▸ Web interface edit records
——

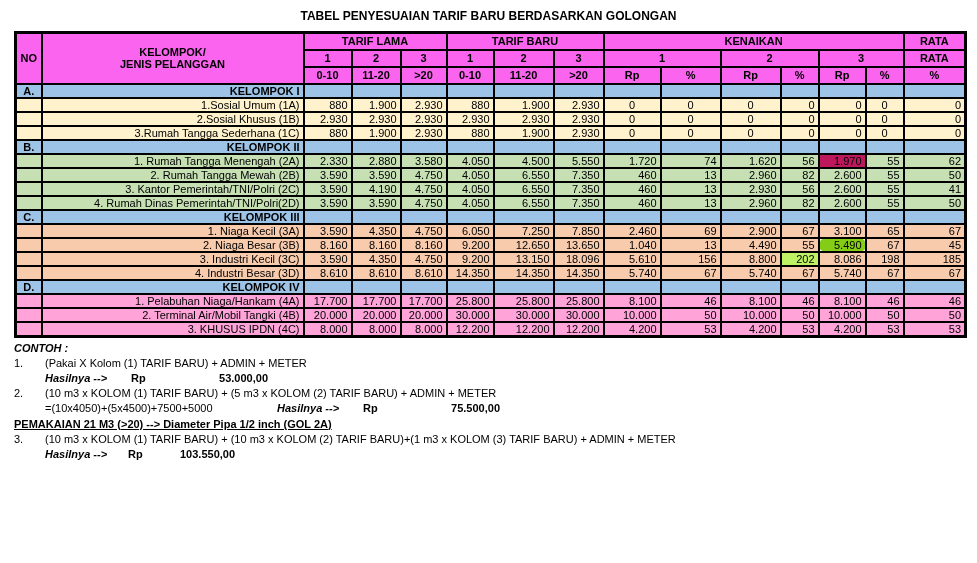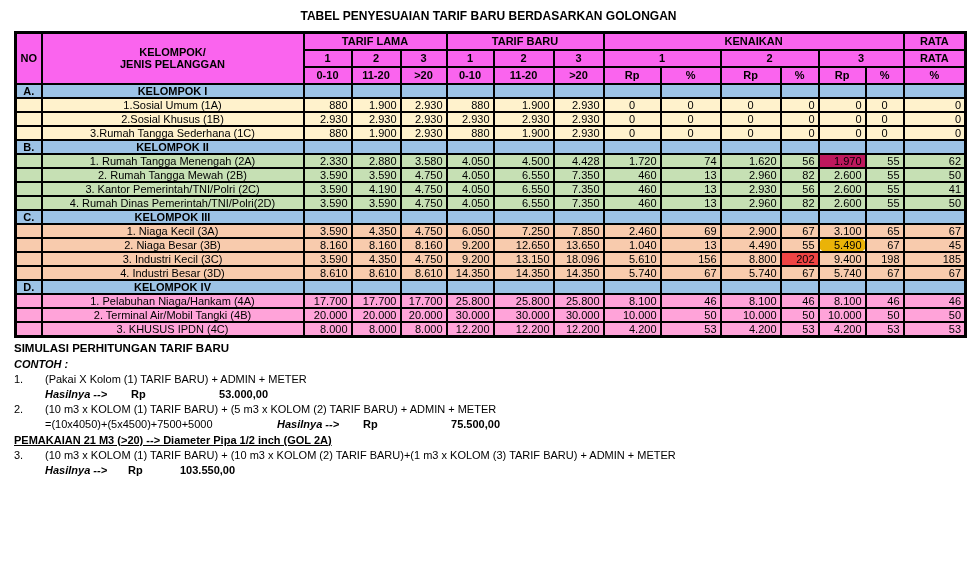--- a/index.html
+++ b/index.html
@@ -27,21 +27,21 @@
     padding:0 3px;height:14px;line-height:12px;
     overflow:hidden;white-space:nowrap;
   }
   table.tariff thead th{
     background:var(--header-bg);font-weight:bold;text-align:center;
     height:17px;
   }
   table.tariff{border:3px solid var(--border);}
   td.ctr{text-align:center;}
   td.num{text-align:right;}
-  td.name{text-align:center;}
+  td.name{text-align:right;}
   td.bold{font-weight:bold;}
   tr.grp-row td{font-weight:bold;}
   .kel2{line-height:12px;}
   .sim{margin:3px 0 0 14px;font-size:11px;line-height:14px;}
   .sim-title{font-weight:bold;font-size:11.5px;}
   .contoh{font-weight:bold;font-style:italic;margin-top:2px;}
   .ex-heading{font-weight:bold;text-decoration:underline;margin-top:2px;}
   .ex-row{display:flex;margin-top:1px;}
   .ex-row .num{width:31px;flex:none;}
   .ex-row .formula{flex:1;}
@@ -207,21 +207,21 @@
         <td style="background: rgb(157, 195, 230);"></td>
       </tr>
       <tr>
         <td style="background: rgb(198, 224, 180);"></td>
         <td class="name" style="background: rgb(198, 224, 180);">1. Rumah Tangga Menengah (2A)</td>
         <td class="num" style="background: rgb(198, 224, 180);">2.330</td>
         <td class="num" style="background: rgb(198, 224, 180);">2.880</td>
         <td class="num" style="background: rgb(198, 224, 180);">3.580</td>
         <td class="num" style="background: rgb(198, 224, 180);">4.050</td>
         <td class="num" style="background: rgb(198, 224, 180);">4.500</td>
-        <td class="num" style="background: rgb(198, 224, 180);">4.428</td>
+        <td class="num" style="background: rgb(198, 224, 180);">5.550</td>
         <td class="num" style="background: rgb(198, 224, 180);">1.720</td>
         <td class="num" style="background: rgb(198, 224, 180);">74</td>
         <td class="num" style="background: rgb(198, 224, 180);">1.620</td>
         <td class="num" style="background: rgb(198, 224, 180);">56</td>
         <td class="num" style="background: #be185d;">1.970</td>
         <td class="num" style="background: rgb(198, 224, 180);">55</td>
         <td class="num" style="background: rgb(198, 224, 180);">62</td>
       </tr>
       <tr>
         <td style="background: rgb(198, 224, 180);"></td>
@@ -314,38 +314,38 @@
         <td class="num" style="background: rgb(248, 203, 173);">8.160</td>
         <td class="num" style="background: rgb(248, 203, 173);">8.160</td>
         <td class="num" style="background: rgb(248, 203, 173);">8.160</td>
         <td class="num" style="background: rgb(248, 203, 173);">9.200</td>
         <td class="num" style="background: rgb(248, 203, 173);">12.650</td>
         <td class="num" style="background: rgb(248, 203, 173);">13.650</td>
         <td class="num" style="background: rgb(248, 203, 173);">1.040</td>
         <td class="num" style="background: rgb(248, 203, 173);">13</td>
         <td class="num" style="background: rgb(248, 203, 173);">4.490</td>
         <td class="num" style="background: rgb(248, 203, 173);">55</td>
-        <td class="num" style="background: #eab308; border-radius: 7px;">5.490</td>
+        <td class="num" style="background: #84cc16; border-radius: 7px;">5.490</td>
         <td class="num" style="background: rgb(248, 203, 173);">67</td>
         <td class="num" style="background: rgb(248, 203, 173);">45</td>
       </tr>
       <tr>
         <td style="background: rgb(248, 203, 173);"></td>
         <td class="name" style="background: rgb(248, 203, 173);">3. Industri Kecil (3C)</td>
         <td class="num" style="background: rgb(248, 203, 173);">3.590</td>
         <td class="num" style="background: rgb(248, 203, 173);">4.350</td>
         <td class="num" style="background: rgb(248, 203, 173);">4.750</td>
         <td class="num" style="background: rgb(248, 203, 173);">9.200</td>
         <td class="num" style="background: rgb(248, 203, 173);">13.150</td>
         <td class="num" style="background: rgb(248, 203, 173);">18.096</td>
         <td class="num" style="background: rgb(248, 203, 173);">5.610</td>
         <td class="num" style="background: rgb(248, 203, 173);">156</td>
         <td class="num" style="background: rgb(248, 203, 173);">8.800</td>
-        <td class="num" style="background: #ef4444; margin-left: 32px;">202</td>
-        <td class="num" style="background: rgb(248, 203, 173);">9.400</td>
+        <td class="num" style="background: #bef264; margin-left: 32px;">202</td>
+        <td class="num" style="background: rgb(248, 203, 173);">8.086</td>
         <td class="num" style="background: rgb(248, 203, 173);">198</td>
         <td class="num" style="background: rgb(248, 203, 173);">185</td>
       </tr>
       <tr>
         <td style="background: rgb(248, 203, 173);"></td>
         <td class="name" style="background: rgb(248, 203, 173);">4. Industri Besar (3D)</td>
         <td class="num" style="background: rgb(248, 203, 173);">8.610</td>
         <td class="num" style="background: rgb(248, 203, 173);">8.610</td>
         <td class="num" style="background: rgb(248, 203, 173);">8.610</td>
         <td class="num" style="background: rgb(248, 203, 173);">14.350</td>
@@ -424,21 +424,20 @@
         <td class="num" style="background: rgb(255, 163, 217);">4.200</td>
         <td class="num" style="background: rgb(255, 163, 217);">53</td>
         <td class="num" style="background: rgb(255, 163, 217);">4.200</td>
         <td class="num" style="background: rgb(255, 163, 217);">53</td>
         <td class="num" style="background: rgb(255, 163, 217);">53</td>
       </tr>
     </tbody>
 </table>
 
 <div class="sim">
-  <div class="sim-title">SIMULASI PERHITUNGAN TARIF BARU</div>
   <div class="contoh">CONTOH :</div>
 
   <div class="ex-row">
     <span class="num">1.</span>
     <span class="formula">(Pakai X Kolom  (1) TARIF BARU)  + ADMIN + METER</span>
   </div>
   <div class="ex-row calc1">
     <span class="num"></span>
     <span class="hasil">Hasilnya --&gt;</span>
     <span class="rp">Rp</span>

——

▸ Action item
The answer is the entries above, given again exactly, with no pictures among them.

▸ Solution
--- a/index.html
+++ b/index.html
@@ -27,21 +27,21 @@
     padding:0 3px;height:14px;line-height:12px;
     overflow:hidden;white-space:nowrap;
   }
   table.tariff thead th{
     background:var(--header-bg);font-weight:bold;text-align:center;
     height:17px;
   }
   table.tariff{border:3px solid var(--border);}
   td.ctr{text-align:center;}
   td.num{text-align:right;}
-  td.name{text-align:center;}
+  td.name{text-align:right;}
   td.bold{font-weight:bold;}
   tr.grp-row td{font-weight:bold;}
   .kel2{line-height:12px;}
   .sim{margin:3px 0 0 14px;font-size:11px;line-height:14px;}
   .sim-title{font-weight:bold;font-size:11.5px;}
   .contoh{font-weight:bold;font-style:italic;margin-top:2px;}
   .ex-heading{font-weight:bold;text-decoration:underline;margin-top:2px;}
   .ex-row{display:flex;margin-top:1px;}
   .ex-row .num{width:31px;flex:none;}
   .ex-row .formula{flex:1;}
@@ -207,21 +207,21 @@
         <td style="background: rgb(157, 195, 230);"></td>
       </tr>
       <tr>
         <td style="background: rgb(198, 224, 180);"></td>
         <td class="name" style="background: rgb(198, 224, 180);">1. Rumah Tangga Menengah (2A)</td>
         <td class="num" style="background: rgb(198, 224, 180);">2.330</td>
         <td class="num" style="background: rgb(198, 224, 180);">2.880</td>
         <td class="num" style="background: rgb(198, 224, 180);">3.580</td>
         <td class="num" style="background: rgb(198, 224, 180);">4.050</td>
         <td class="num" style="background: rgb(198, 224, 180);">4.500</td>
-        <td class="num" style="background: rgb(198, 224, 180);">4.428</td>
+        <td class="num" style="background: rgb(198, 224, 180);">5.550</td>
         <td class="num" style="background: rgb(198, 224, 180);">1.720</td>
         <td class="num" style="background: rgb(198, 224, 180);">74</td>
         <td class="num" style="background: rgb(198, 224, 180);">1.620</td>
         <td class="num" style="background: rgb(198, 224, 180);">56</td>
         <td class="num" style="background: #be185d;">1.970</td>
         <td class="num" style="background: rgb(198, 224, 180);">55</td>
         <td class="num" style="background: rgb(198, 224, 180);">62</td>
       </tr>
       <tr>
         <td style="background: rgb(198, 224, 180);"></td>
@@ -314,38 +314,38 @@
         <td class="num" style="background: rgb(248, 203, 173);">8.160</td>
         <td class="num" style="background: rgb(248, 203, 173);">8.160</td>
         <td class="num" style="background: rgb(248, 203, 173);">8.160</td>
         <td class="num" style="background: rgb(248, 203, 173);">9.200</td>
         <td class="num" style="background: rgb(248, 203, 173);">12.650</td>
         <td class="num" style="background: rgb(248, 203, 173);">13.650</td>
         <td class="num" style="background: rgb(248, 203, 173);">1.040</td>
         <td class="num" style="background: rgb(248, 203, 173);">13</td>
         <td class="num" style="background: rgb(248, 203, 173);">4.490</td>
         <td class="num" style="background: rgb(248, 203, 173);">55</td>
-        <td class="num" style="background: #eab308; border-radius: 7px;">5.490</td>
+        <td class="num" style="background: #84cc16; border-radius: 7px;">5.490</td>
         <td class="num" style="background: rgb(248, 203, 173);">67</td>
         <td class="num" style="background: rgb(248, 203, 173);">45</td>
       </tr>
       <tr>
         <td style="background: rgb(248, 203, 173);"></td>
         <td class="name" style="background: rgb(248, 203, 173);">3. Industri Kecil (3C)</td>
         <td class="num" style="background: rgb(248, 203, 173);">3.590</td>
         <td class="num" style="background: rgb(248, 203, 173);">4.350</td>
         <td class="num" style="background: rgb(248, 203, 173);">4.750</td>
         <td class="num" style="background: rgb(248, 203, 173);">9.200</td>
         <td class="num" style="background: rgb(248, 203, 173);">13.150</td>
         <td class="num" style="background: rgb(248, 203, 173);">18.096</td>
         <td class="num" style="background: rgb(248, 203, 173);">5.610</td>
         <td class="num" style="background: rgb(248, 203, 173);">156</td>
         <td class="num" style="background: rgb(248, 203, 173);">8.800</td>
-        <td class="num" style="background: #ef4444; margin-left: 32px;">202</td>
-        <td class="num" style="background: rgb(248, 203, 173);">9.400</td>
+        <td class="num" style="background: #bef264; margin-left: 32px;">202</td>
+        <td class="num" style="background: rgb(248, 203, 173);">8.086</td>
         <td class="num" style="background: rgb(248, 203, 173);">198</td>
         <td class="num" style="background: rgb(248, 203, 173);">185</td>
       </tr>
       <tr>
         <td style="background: rgb(248, 203, 173);"></td>
         <td class="name" style="background: rgb(248, 203, 173);">4. Industri Besar (3D)</td>
         <td class="num" style="background: rgb(248, 203, 173);">8.610</td>
         <td class="num" style="background: rgb(248, 203, 173);">8.610</td>
         <td class="num" style="background: rgb(248, 203, 173);">8.610</td>
         <td class="num" style="background: rgb(248, 203, 173);">14.350</td>
@@ -424,21 +424,20 @@
         <td class="num" style="background: rgb(255, 163, 217);">4.200</td>
         <td class="num" style="background: rgb(255, 163, 217);">53</td>
         <td class="num" style="background: rgb(255, 163, 217);">4.200</td>
         <td class="num" style="background: rgb(255, 163, 217);">53</td>
         <td class="num" style="background: rgb(255, 163, 217);">53</td>
       </tr>
     </tbody>
 </table>
 
 <div class="sim">
-  <div class="sim-title">SIMULASI PERHITUNGAN TARIF BARU</div>
   <div class="contoh">CONTOH :</div>
 
   <div class="ex-row">
     <span class="num">1.</span>
     <span class="formula">(Pakai X Kolom  (1) TARIF BARU)  + ADMIN + METER</span>
   </div>
   <div class="ex-row calc1">
     <span class="num"></span>
     <span class="hasil">Hasilnya --&gt;</span>
     <span class="rp">Rp</span>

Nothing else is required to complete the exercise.